I understand your point about this being possibly just what you get if you make the scenario a little bit more extreme than it is, but I think this depends on what AGI is like. If AGI is human-ish in skills but still dumb or unreliable enough that it needs supervision, then sure, you’re right. But if it actually lives up to the promise of being precisely as good as human workers, then what’s left for humans to contribute? AGI that can’t accumulate know-how isn’t nearly good enough. AGI that can will do so in a matter of days.
Umm, no? Current AI seems much more about creating, distilling, and distributing knowledge capital in ways that are NOT exclusive or limited to the AI or it’s controllers.
“Creating” is a big word. Right now I wouldn’t say AI straight up creates knowledge. It creates new content, but the knowledge (e.g. the styles and techniques used in art) all come from its training data set. Essentially, the human capital you mention, which allows an artist to be paid for their work, or a programmer’s skill, is what the AI captures from examples of that work and then is able to apply in different contexts. If your argument is “but knowledge workers have their own knowledge capital!”, then AI is absolutely set to destroy that. In some cases this might have overall positive effects on society (e.g. AI medicine would likely be able to save more lives due to being cheaper and more available), but it’s moot to argue this isn’t about making those non-transferrable skills, in fact, transferrable (in the form of packaging them inside a tool that anyone can use).
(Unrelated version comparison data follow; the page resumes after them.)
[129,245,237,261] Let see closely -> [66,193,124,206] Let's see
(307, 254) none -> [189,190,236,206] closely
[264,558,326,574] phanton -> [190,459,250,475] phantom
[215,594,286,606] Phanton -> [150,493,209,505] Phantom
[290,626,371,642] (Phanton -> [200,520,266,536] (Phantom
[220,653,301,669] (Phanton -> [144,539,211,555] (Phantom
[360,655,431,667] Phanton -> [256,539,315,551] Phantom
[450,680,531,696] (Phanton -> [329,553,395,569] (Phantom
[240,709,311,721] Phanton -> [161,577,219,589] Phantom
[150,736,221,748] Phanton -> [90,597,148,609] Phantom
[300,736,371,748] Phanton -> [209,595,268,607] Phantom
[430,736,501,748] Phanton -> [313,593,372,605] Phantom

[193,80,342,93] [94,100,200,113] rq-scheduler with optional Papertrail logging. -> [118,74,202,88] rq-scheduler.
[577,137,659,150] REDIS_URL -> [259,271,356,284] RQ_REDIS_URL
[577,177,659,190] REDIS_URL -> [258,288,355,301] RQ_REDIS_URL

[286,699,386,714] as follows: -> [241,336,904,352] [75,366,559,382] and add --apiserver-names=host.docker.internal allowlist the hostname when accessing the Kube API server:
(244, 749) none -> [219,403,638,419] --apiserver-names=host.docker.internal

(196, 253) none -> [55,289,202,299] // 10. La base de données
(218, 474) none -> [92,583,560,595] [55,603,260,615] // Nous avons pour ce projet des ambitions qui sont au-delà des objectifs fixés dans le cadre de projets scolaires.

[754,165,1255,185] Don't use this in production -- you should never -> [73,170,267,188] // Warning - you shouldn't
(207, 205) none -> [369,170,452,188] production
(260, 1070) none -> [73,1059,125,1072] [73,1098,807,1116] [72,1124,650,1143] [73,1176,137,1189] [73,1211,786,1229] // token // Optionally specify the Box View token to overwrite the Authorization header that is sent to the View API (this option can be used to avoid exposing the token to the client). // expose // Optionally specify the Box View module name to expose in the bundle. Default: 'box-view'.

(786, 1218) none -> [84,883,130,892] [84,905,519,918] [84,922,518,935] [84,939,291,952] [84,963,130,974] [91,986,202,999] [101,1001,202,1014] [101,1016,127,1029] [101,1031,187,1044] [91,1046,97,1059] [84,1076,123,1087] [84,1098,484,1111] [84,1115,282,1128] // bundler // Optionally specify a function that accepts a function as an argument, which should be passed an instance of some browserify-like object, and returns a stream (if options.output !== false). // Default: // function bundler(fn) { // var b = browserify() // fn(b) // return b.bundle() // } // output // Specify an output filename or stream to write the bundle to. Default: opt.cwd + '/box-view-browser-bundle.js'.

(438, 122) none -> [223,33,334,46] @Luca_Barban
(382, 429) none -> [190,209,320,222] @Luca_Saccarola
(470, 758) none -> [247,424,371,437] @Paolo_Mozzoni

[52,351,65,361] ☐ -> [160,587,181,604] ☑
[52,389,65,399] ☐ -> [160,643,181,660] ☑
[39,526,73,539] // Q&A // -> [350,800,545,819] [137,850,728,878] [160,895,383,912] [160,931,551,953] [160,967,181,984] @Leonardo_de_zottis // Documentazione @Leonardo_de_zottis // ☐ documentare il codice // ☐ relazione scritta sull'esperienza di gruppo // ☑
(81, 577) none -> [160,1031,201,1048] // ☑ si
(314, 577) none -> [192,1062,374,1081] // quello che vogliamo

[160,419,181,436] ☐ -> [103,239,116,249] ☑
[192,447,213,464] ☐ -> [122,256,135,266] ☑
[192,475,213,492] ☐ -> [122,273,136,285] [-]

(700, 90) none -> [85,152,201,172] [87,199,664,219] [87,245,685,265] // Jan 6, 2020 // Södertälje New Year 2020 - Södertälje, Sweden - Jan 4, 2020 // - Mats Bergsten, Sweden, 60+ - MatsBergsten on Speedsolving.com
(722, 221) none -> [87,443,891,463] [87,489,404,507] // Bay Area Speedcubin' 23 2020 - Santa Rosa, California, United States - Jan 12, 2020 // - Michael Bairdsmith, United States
And the AIs are definitely exclusive to their controllers mostly? Just because OpenAI puts its model on the internet for us to use doesn’t mean the model is now ours. They have the source, they have the weights. It’s theirs. Same goes for many others (not LLaMa, but no thanks to Meta). And I see the dangers in open sourced AI too, that’s a different can of worms. But closed source absolutely means the owner retains control. If they offer it for free, you grow dependent on it, and then one day decide to make it paywalled, you’ll have to pay. Because it’s theirs, and always was.
The knowledge isn’t the capital. The ability to actually accomplish something with the knowledge is the actual value. ChatGPT and other LLMs make existing knowledge far more accessible and digestible for many, allowing humans to apply that knowledge for their own use.
The model is proprietary and owned (though perhaps it’s existence makes others cheaper to create), but the output, which is it’s primary value, is available very cheaply.
The output is just that. The model allows you to create endless output. The knowledge needed to operate an art generator has nothing to do with art and is so basic and widespread a child can do it: just tell it what you want it to draw. There may be a few quirks to prompting but it’s not something even remotely comparable to the complexity of actually making art by yourself. No matter how you look at it, the model is the “means of production” here. The prompter does roughly what a commissioner would, so the model replaces entirely the technical expertise of the artist.